Locating fire stations using the Ant Colony Algorithm and GIS A Case study: Tehran City
Subject Areas :Mohammad Arab Amiri 1 , Mehrdad Rafiepour 2 , Mohammad SadiMesgari 3
1 - M.Sc., Faculty of Geodesy and Geomatics, K.N.Toosi University of Technology, Tehran
2 - M.Sc., Faculty of Geodesy and Geomatics, K.N.Toosi University of Technology, Tehran
3 - Ph.D., Associate Professor, department of geographic information system, Faculty of Geodesy and Geomatics, K.N.Toosi University of Technology, Tehran
Keywords: Ant Colony Algorithm, GIS, locating, fire stations,
Abstract :
The location of Fire stations plays an important role in the efficiency of these facilities during fire accidents. Therefore, in order to maximize the coverage of these stations to population centers, proper locating of these fire stations seems necessary. On the other hand, locating of fire stations and allocating population to them is a combinatorial optimization problem.
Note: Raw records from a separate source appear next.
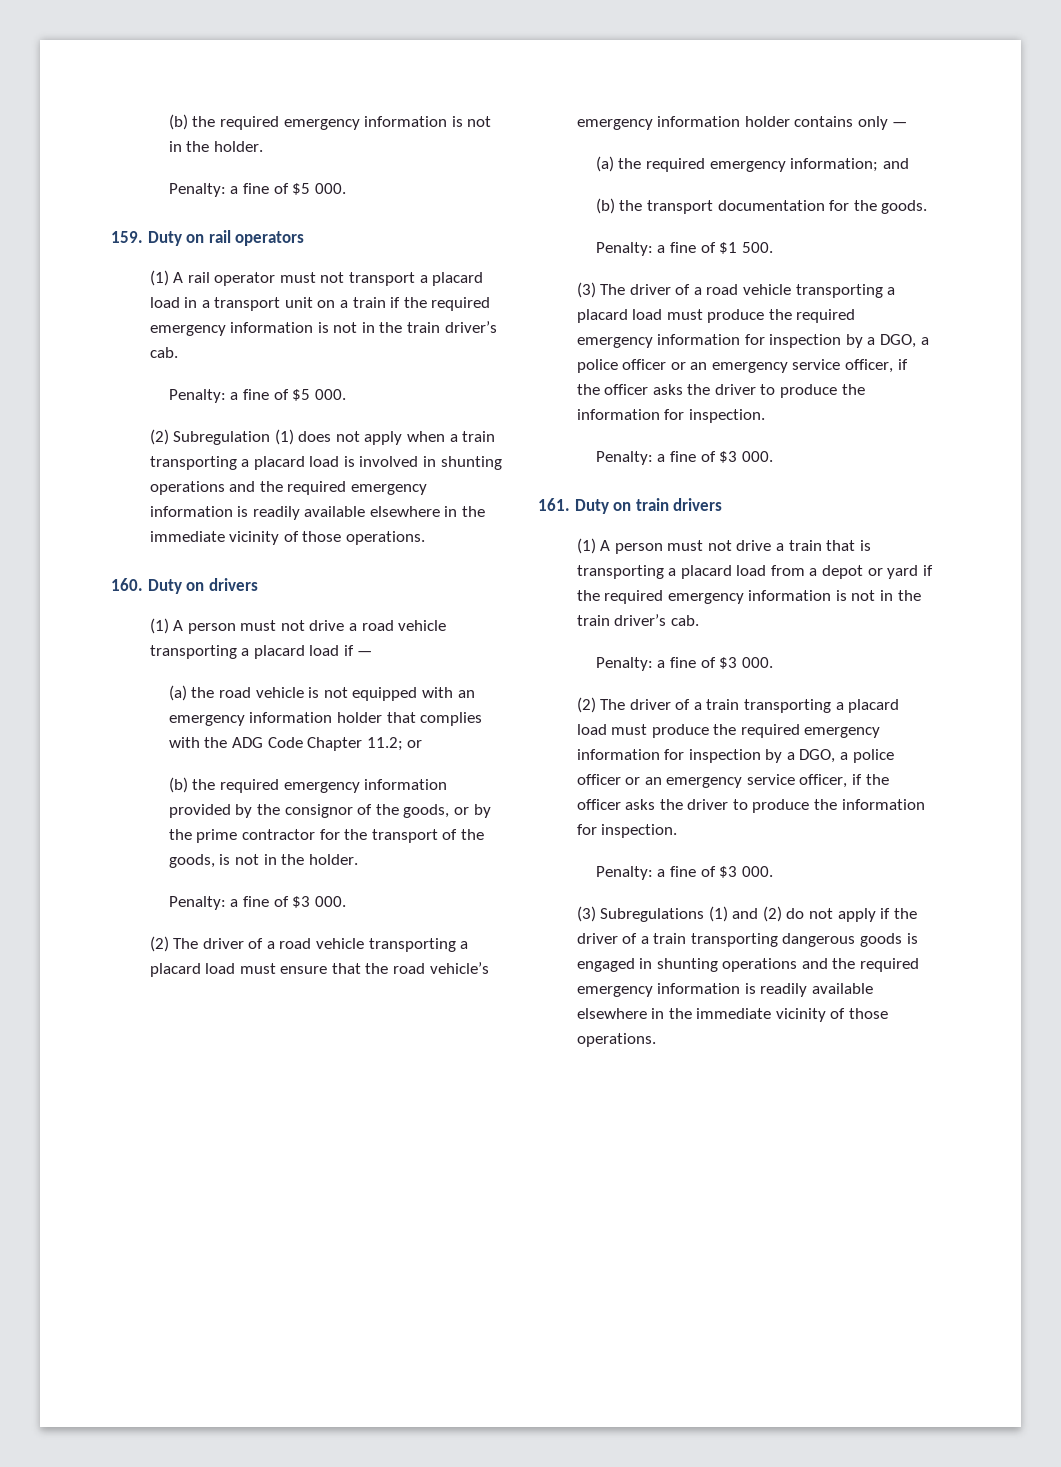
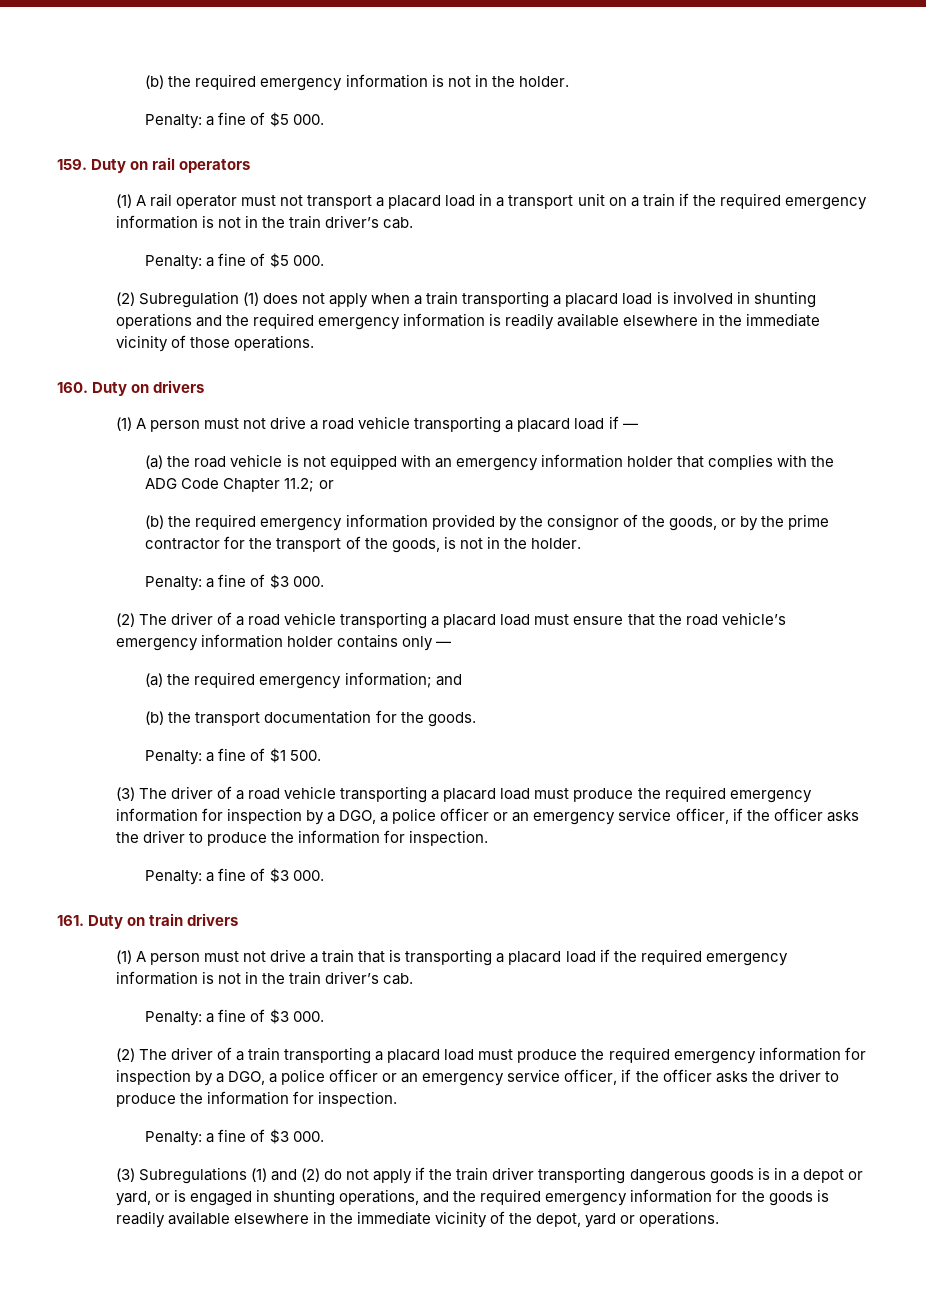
- (1) A person must not drive a train that is transporting a placard load from a depot or yard if the required emergency information is not in the train driver’s cab.
+ (1) A person must not drive a train that is transporting a placard load if the required emergency information is not in the train driver’s cab.
- (3) Subregulations (1) and (2) do not apply if the driver of a train transporting dangerous goods is engaged in shunting operations and the required emergency information is readily available elsewhere in the immediate vicinity of those operations.
+ (3) Subregulations (1) and (2) do not apply if the train driver transporting dangerous goods is in a depot or yard, or is engaged in shunting operations, and the required emergency information for the goods is readily available elsewhere in the immediate vicinity of the depot, yard or operations.

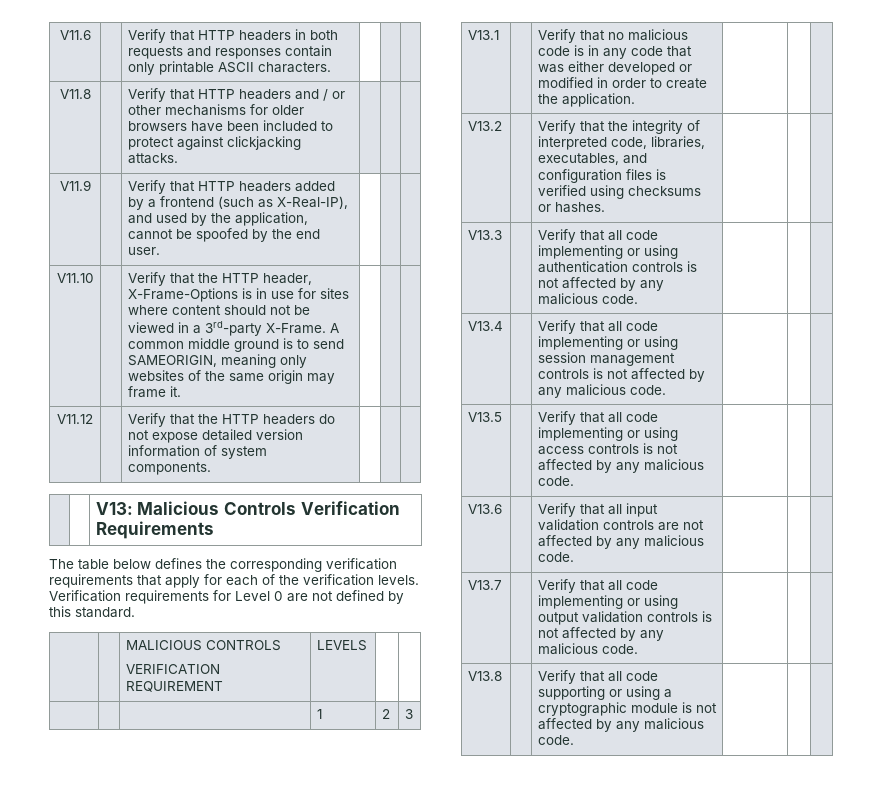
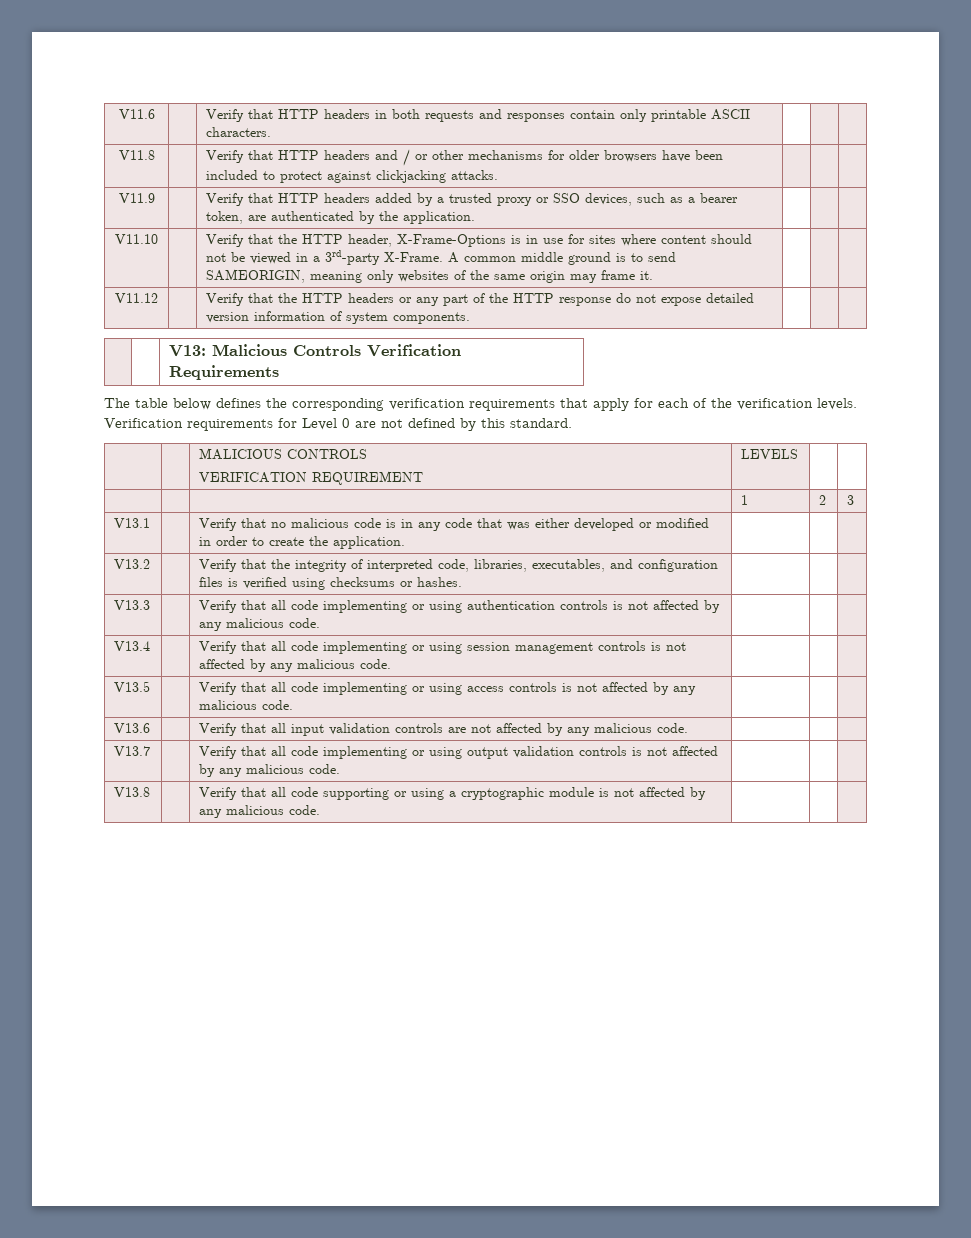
- V11.9 | | Verify that HTTP headers added by a frontend (such as X-Real-IP), and used by the application, cannot be spoofed by the end user. | | |
+ V11.9 | | Verify that HTTP headers added by a trusted proxy or SSO devices, such as a bearer token, are authenticated by the application. | | |
- V11.12 | | Verify that the HTTP headers do not expose detailed version information of system components. | | |
+ V11.12 | | Verify that the HTTP headers or any part of the HTTP response do not expose detailed version information of system components. | | |

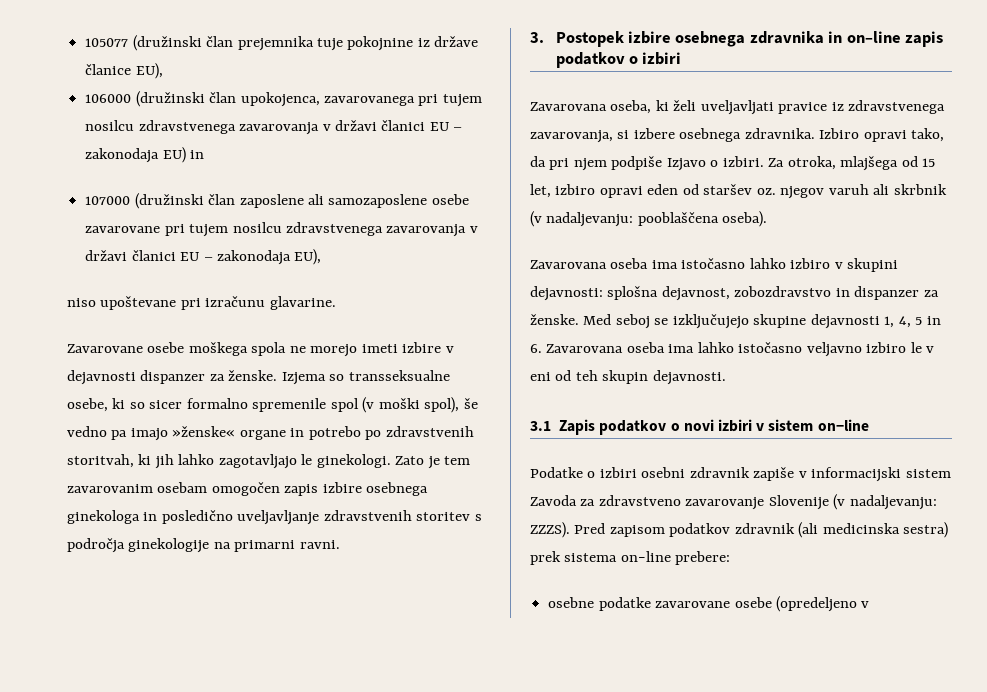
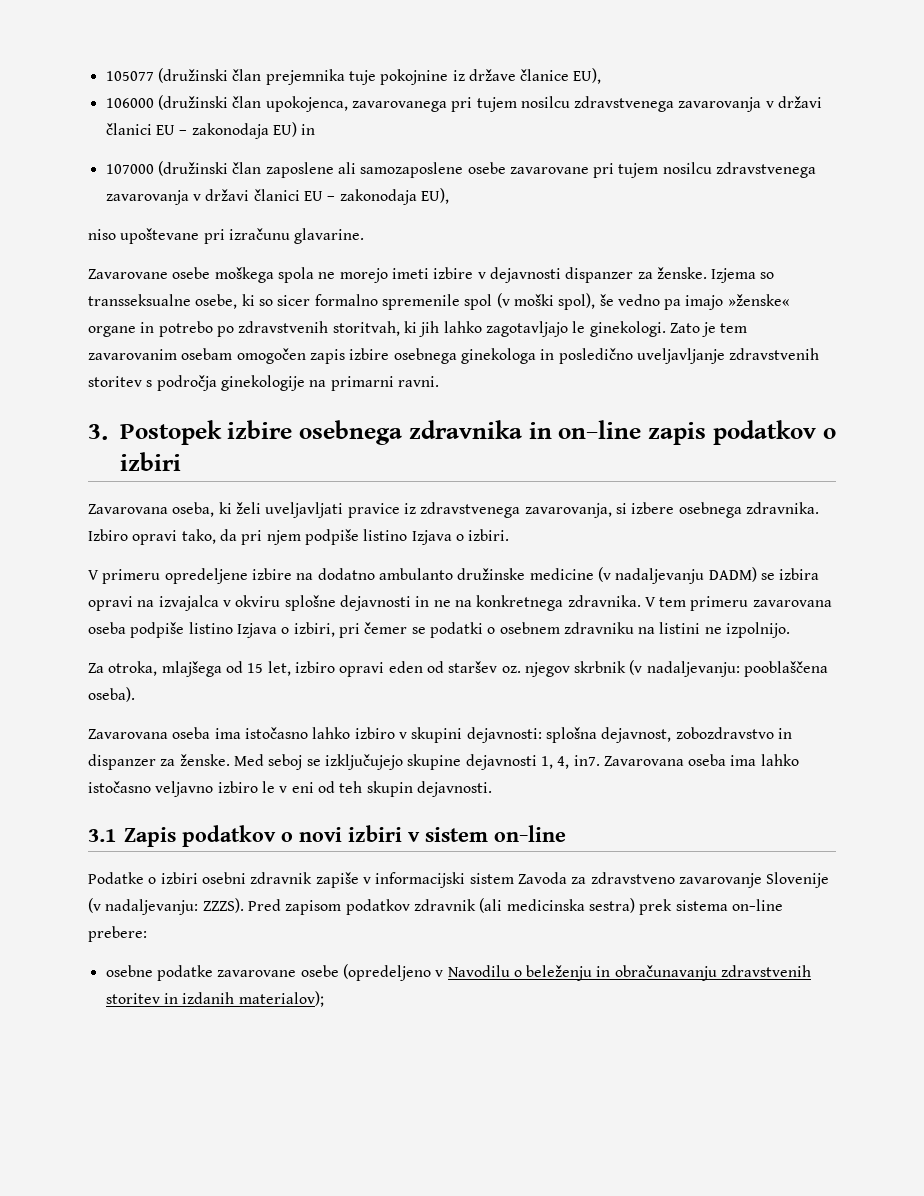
- Izbiro opravi tako, da pri njem podpiše Izjavo o izbiri. Za otroka, mlajšega od 15 let, izbiro opravi eden od staršev oz. njegov varuh ali skrbnik (v nadaljevanju: pooblaščena oseba).
+ Izbiro opravi tako, da pri njem podpiše listino Izjava o izbiri.
+ V primeru opredeljene izbire na dodatno ambulanto družinske medicine (v nadaljevanju DADM) se izbira opravi na izvajalca v okviru splošne dejavnosti in ne na konkretnega zdravnika. V tem primeru zavarovana oseba podpiše listino Izjava o izbiri, pri čemer se podatki o osebnem zdravniku na listini ne izpolnijo.
+ Za otroka, mlajšega od 15 let, izbiro opravi eden od staršev oz. njegov skrbnik (v nadaljevanju: pooblaščena oseba).
- Med seboj se izključujejo skupine dejavnosti 1, 4, 5 in 6. Zavarovana oseba ima lahko istočasno veljavno izbiro le v eni od teh skupin dejavnosti.
+ Med seboj se izključujejo skupine dejavnosti 1, 4, in7. Zavarovana oseba ima lahko istočasno veljavno izbiro le v eni od teh skupin dejavnosti.
- osebne podatke zavarovane osebe (opredeljeno v
+ osebne podatke zavarovane osebe (opredeljeno v Navodilu o beleženju in obračunavanju zdravstvenih storitev in izdanih materialov);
Therefore, the purpose of this paper is to integrate geographic information system and a meta-heuristic algorithm based on ant colony algorithm for optimal site selection of fire stations. For this purpose, a case study was carried out in five regions of Tehran. In this study, suitable areas were firstly identified by analytical hierarchical process method which is a common multi-criteria decision making method. For this purpose, access to the main transportation routes, proximity to compatible land uses, and staying away from incompatible land uses were considered as criteria. Furthermore, the coverage of the existing stations was also considered in the final map. Then the suitable stations were selected from the prone options by the proposed ant colony algorithm. In order to select these stations, parameters include incorporating proper distance among fire stations and maximizing the population that can be served by these fire stations in the standard time, were considered. The computational results reveal that the proposed algorithm can obtain high quality solutions to such problems in a short time. The results of this paper also reveal the efficiency of this method in the optimal locating of fire stations.